The driver was dressed in work boots, a blue one-piece work suit similar to the one Hala wore, and a dark blue insulated Carhartt coat. There was a patch on the chest of the coat that said CSX MAINTENANCE SERVICES. Below that patch, the name HERB had been embroidered.
His real name was Omar Nazad, but he carried the Maryland driver’s license and employee ID of Herbert Montenegro of Falls Church, Virginia. A Tunisian who looked more Eastern European than Maghrebian, Nazad had entered the United States on a student visa to study for his doctorate in chemical engineering at Purdue University. But he had left the school almost immediately, disappearing into this new identity courtesy of Al Ayla and Hala Al Dossari.
They’d met six months before in a safe house run by a theater major at Syracuse University. Hala was older than Nazad by almost ten years, but she captivated him with her beauty and her passion for the cause. This plan had been their idea, conceived during the long, wet upstate New York spring and expanded and refined during the summer and early fall.
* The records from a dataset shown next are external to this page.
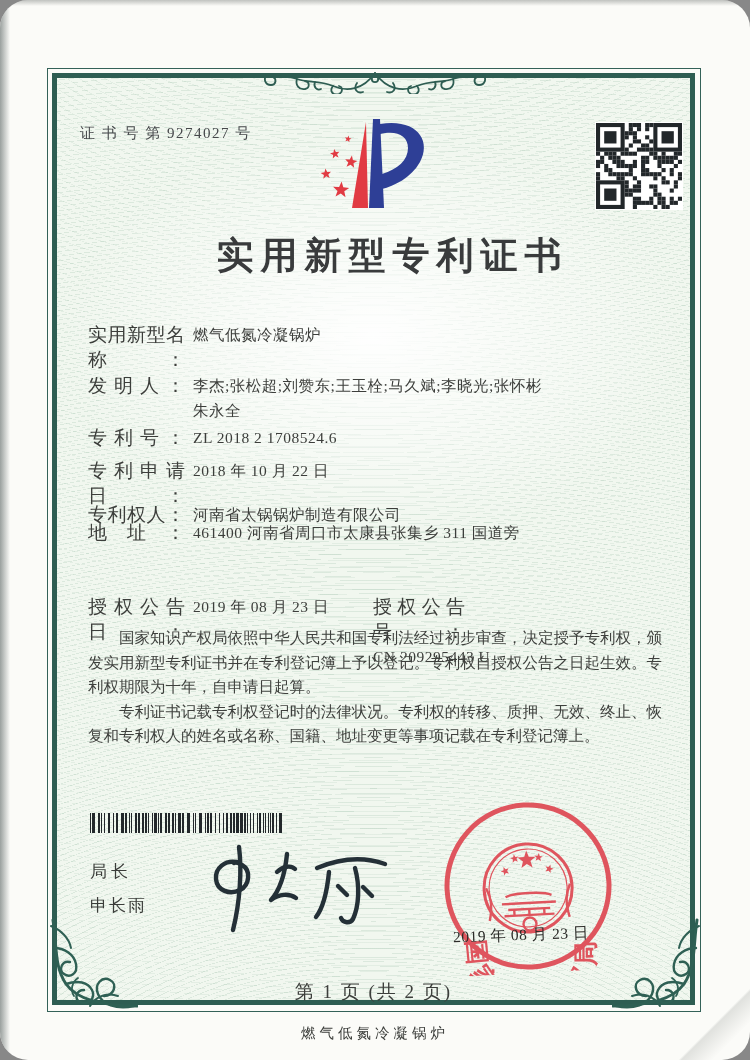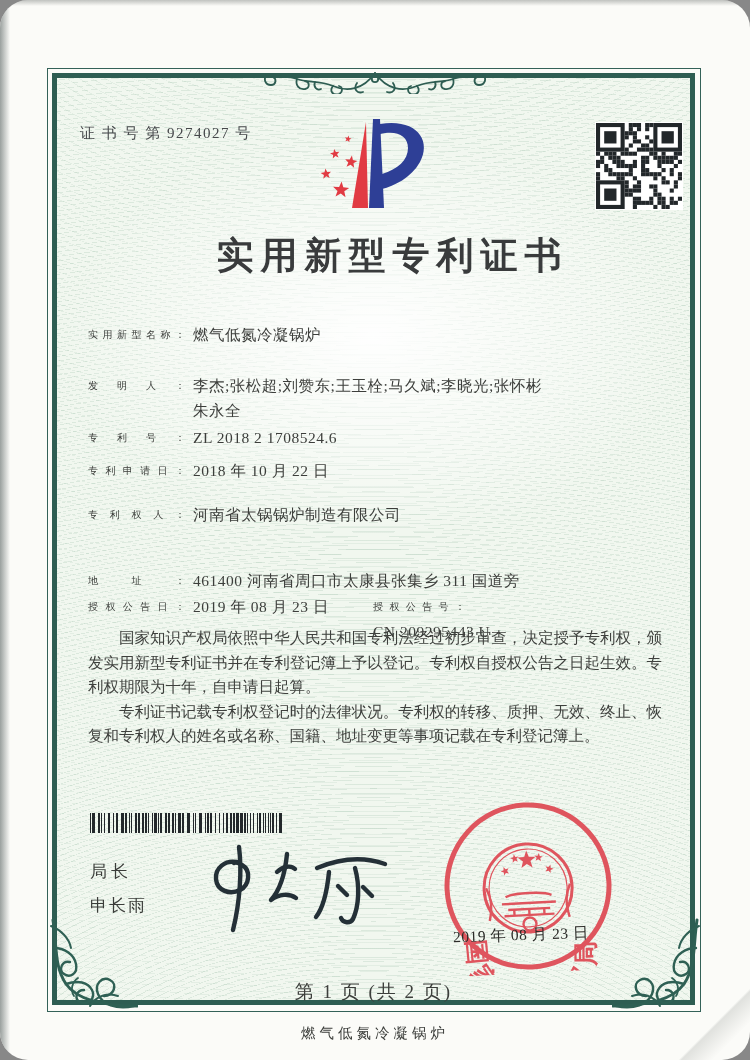"实用新型名称：" .flabel { font-size: 10px -> 19px }
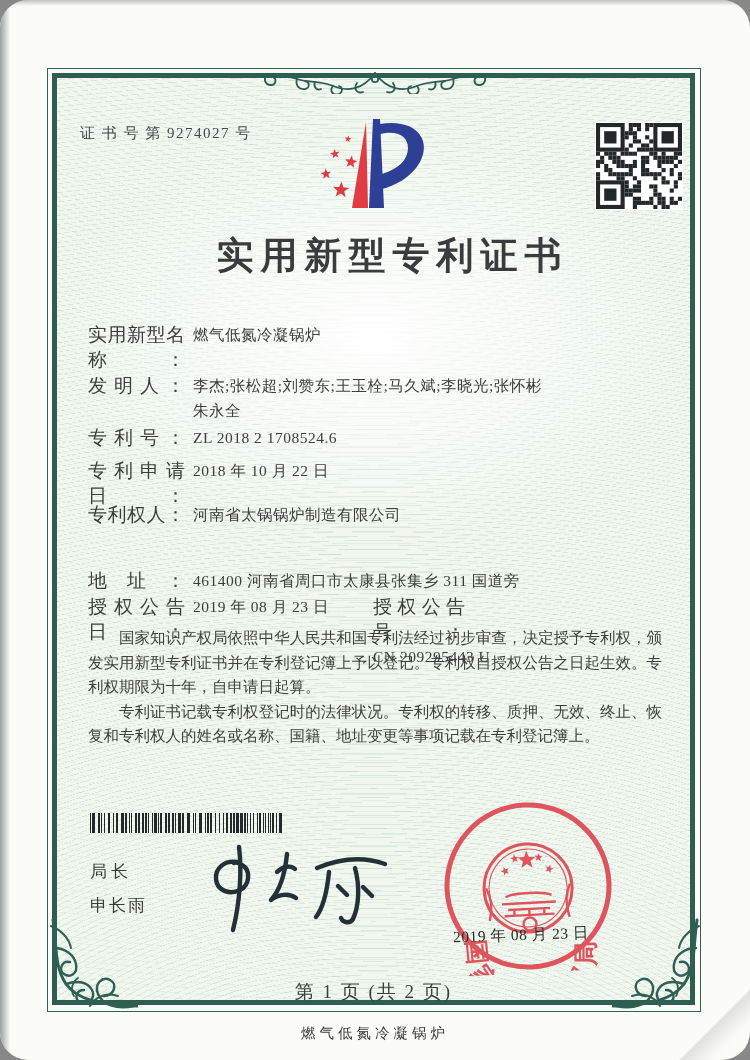"地址：" .row-address { top: 568px -> 520px }
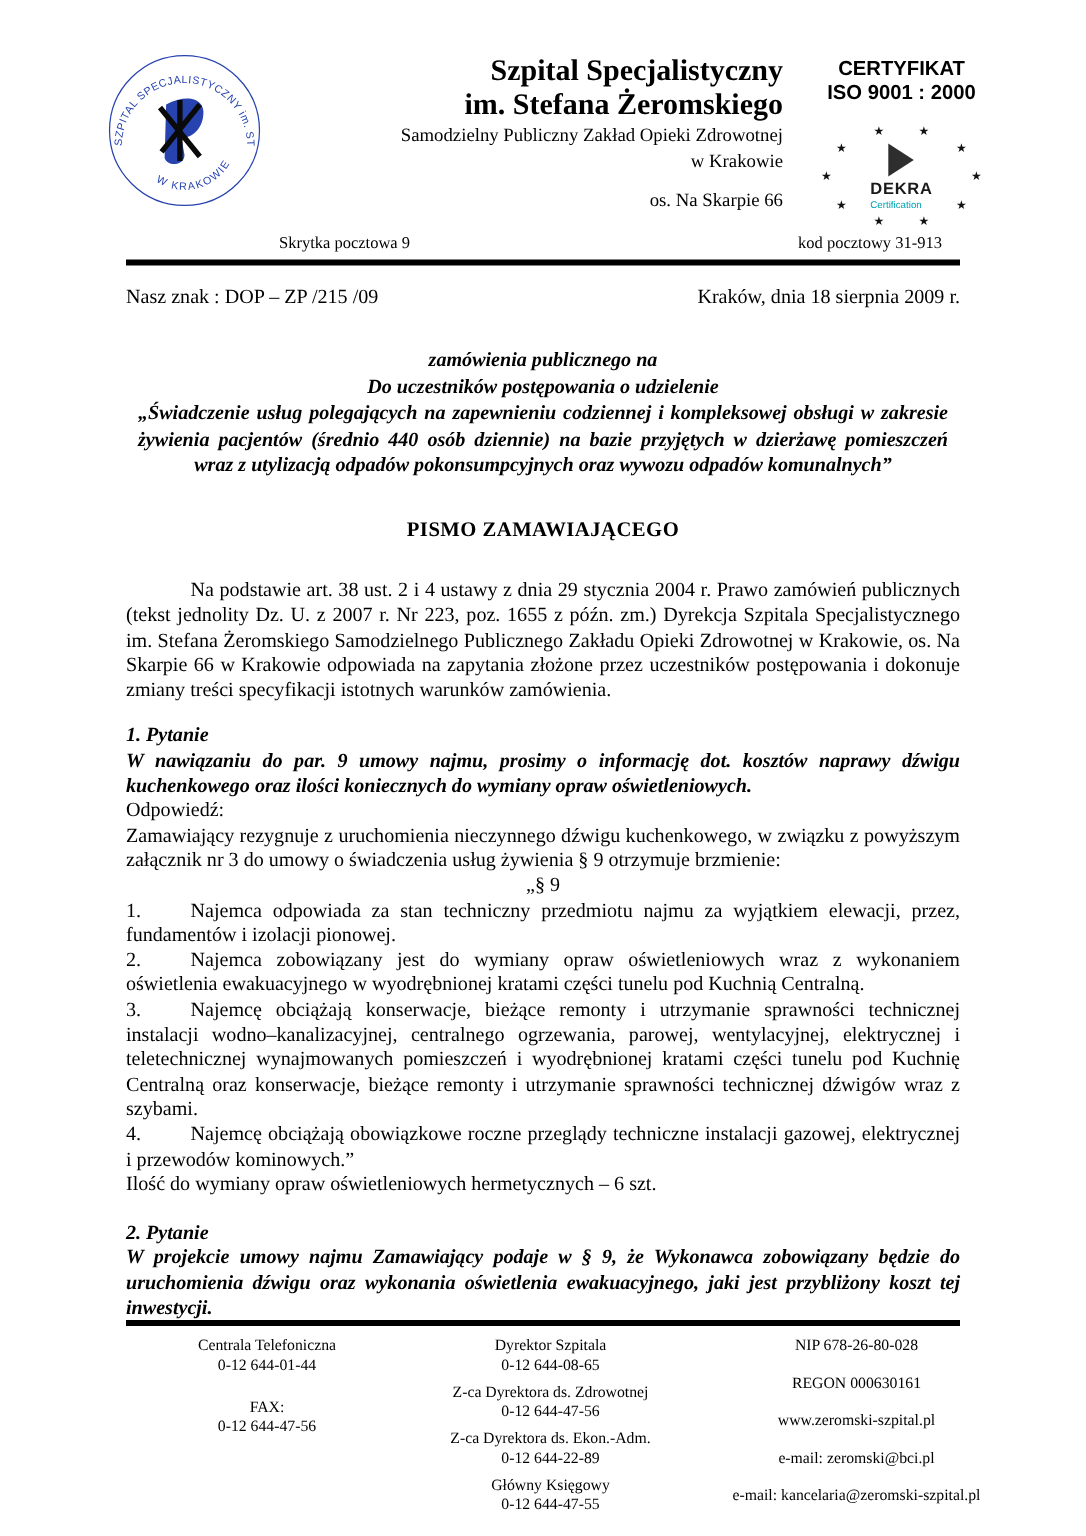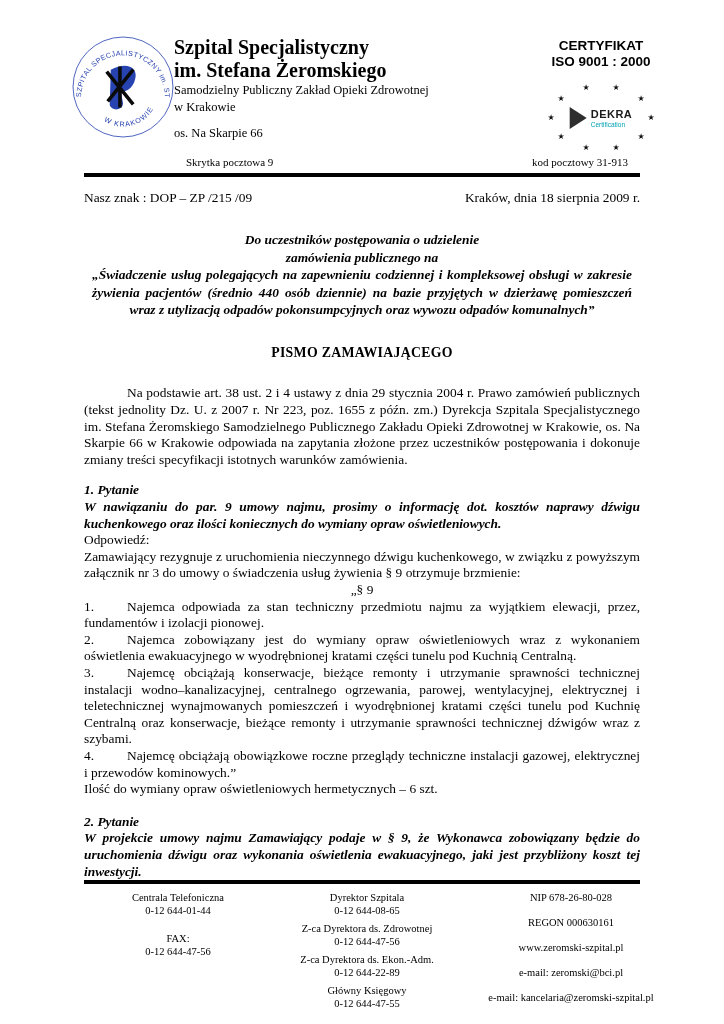"Szpital Specjalistyczny" .org-block { text-align: left -> right }
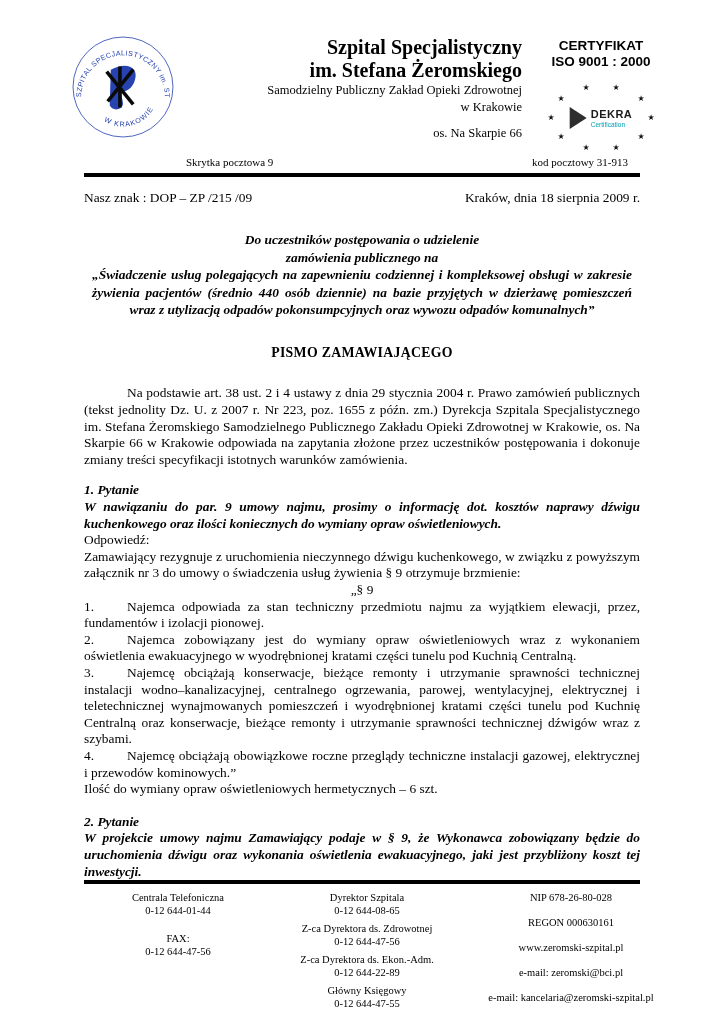"DEKRA" .dekra-center { flex-direction: none -> column }
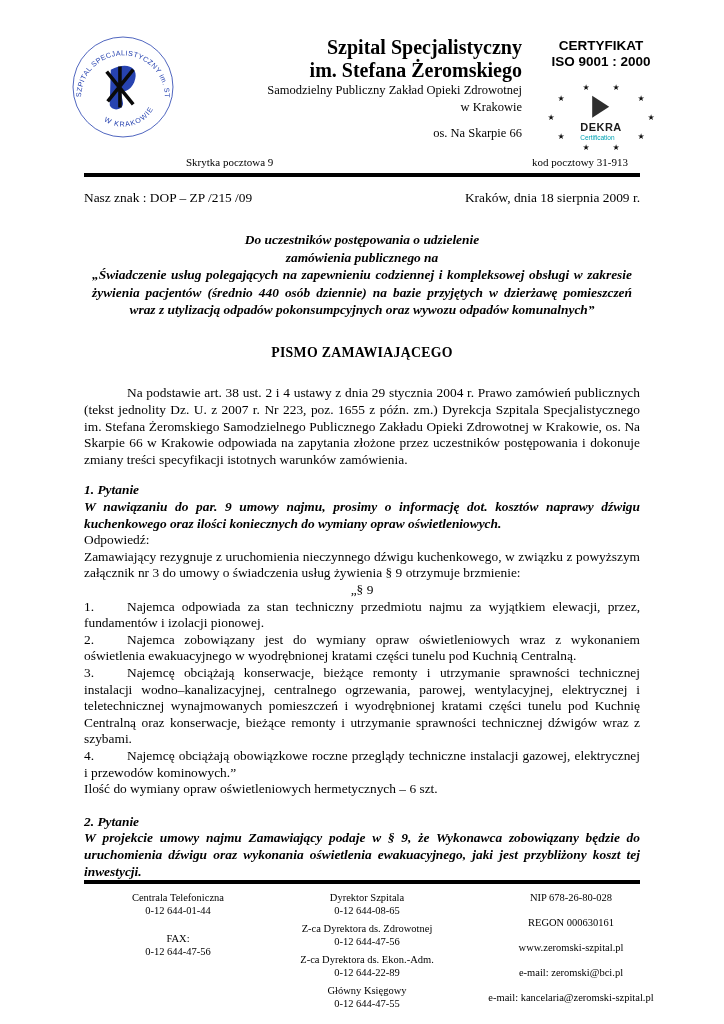"Do uczestników postępowania o udzielenie" div { order: before "zamówienia publicznego na" -> after "zamówienia publicznego na" }
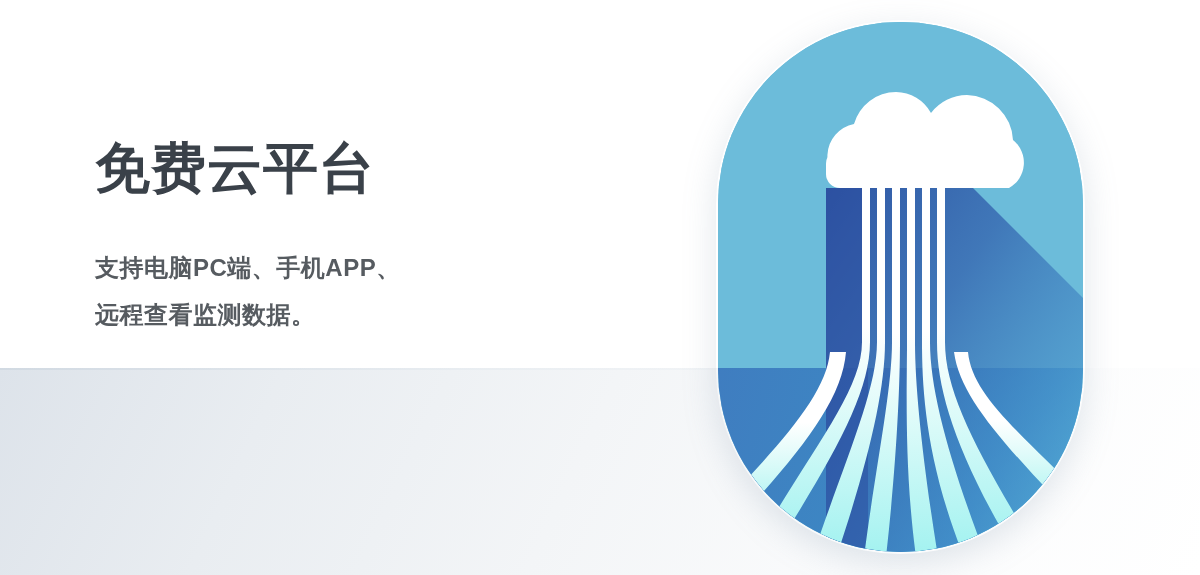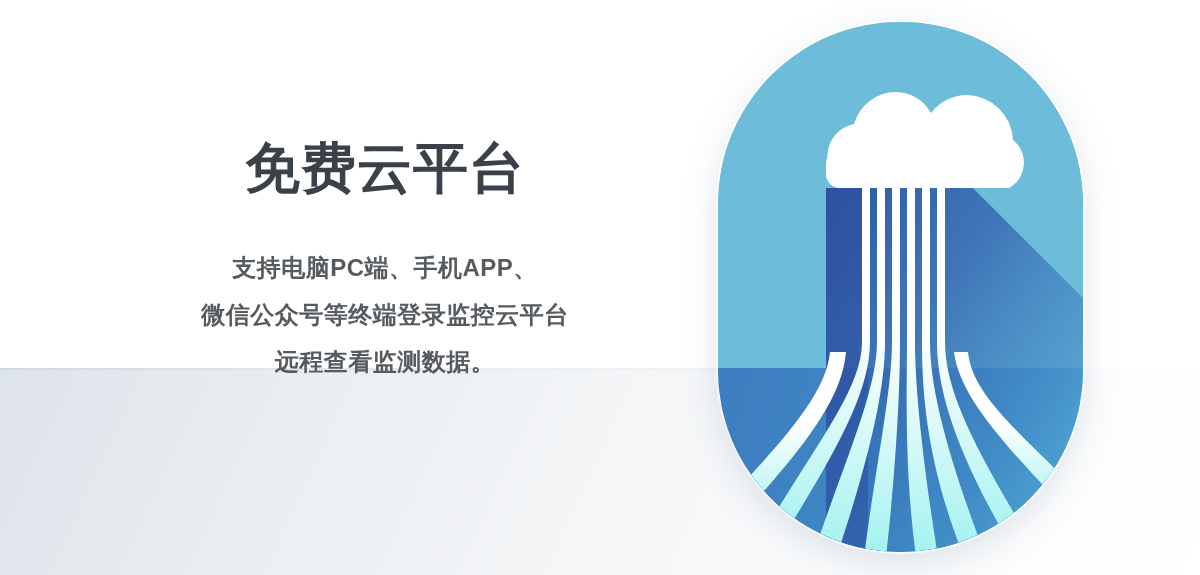"免费云平台" .banner { text-align: center -> none }
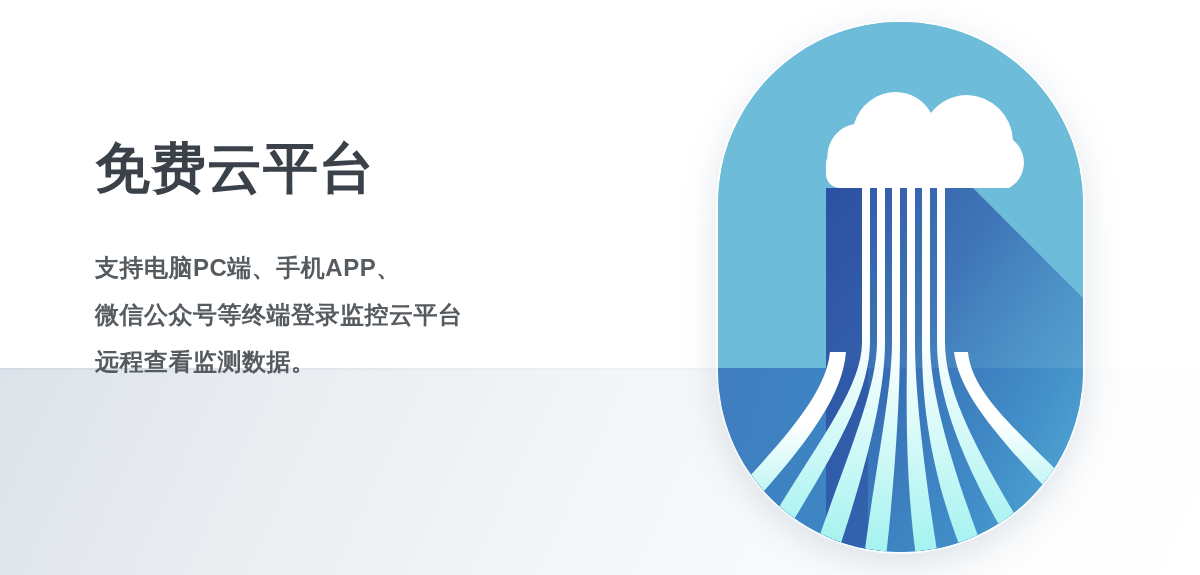"微信公众号等终端登录监控云平台" div.subline { html: <div>微信公众号等终端登录监控云平台</div> -> none }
Tonight they and the others would see it through, no matter the consequences.
“Brother?” came a male voice from behind Nazad, back in the interior of the van, which was dark but for the glow of a computer screen.
“I hear you, brother,” Nazad answered.
“Six minutes,” the man replied.
“We’ll just make-” Nazad stopped, cursed.
“What is wrong?”
“Police ahead. They’ve blocked off the left lane to the bridge. Quiet now.”
Nazad pulled shut dark drapes that separated the front seats from the van’s rear. He rolled slowly by a police officer waving a flashlight.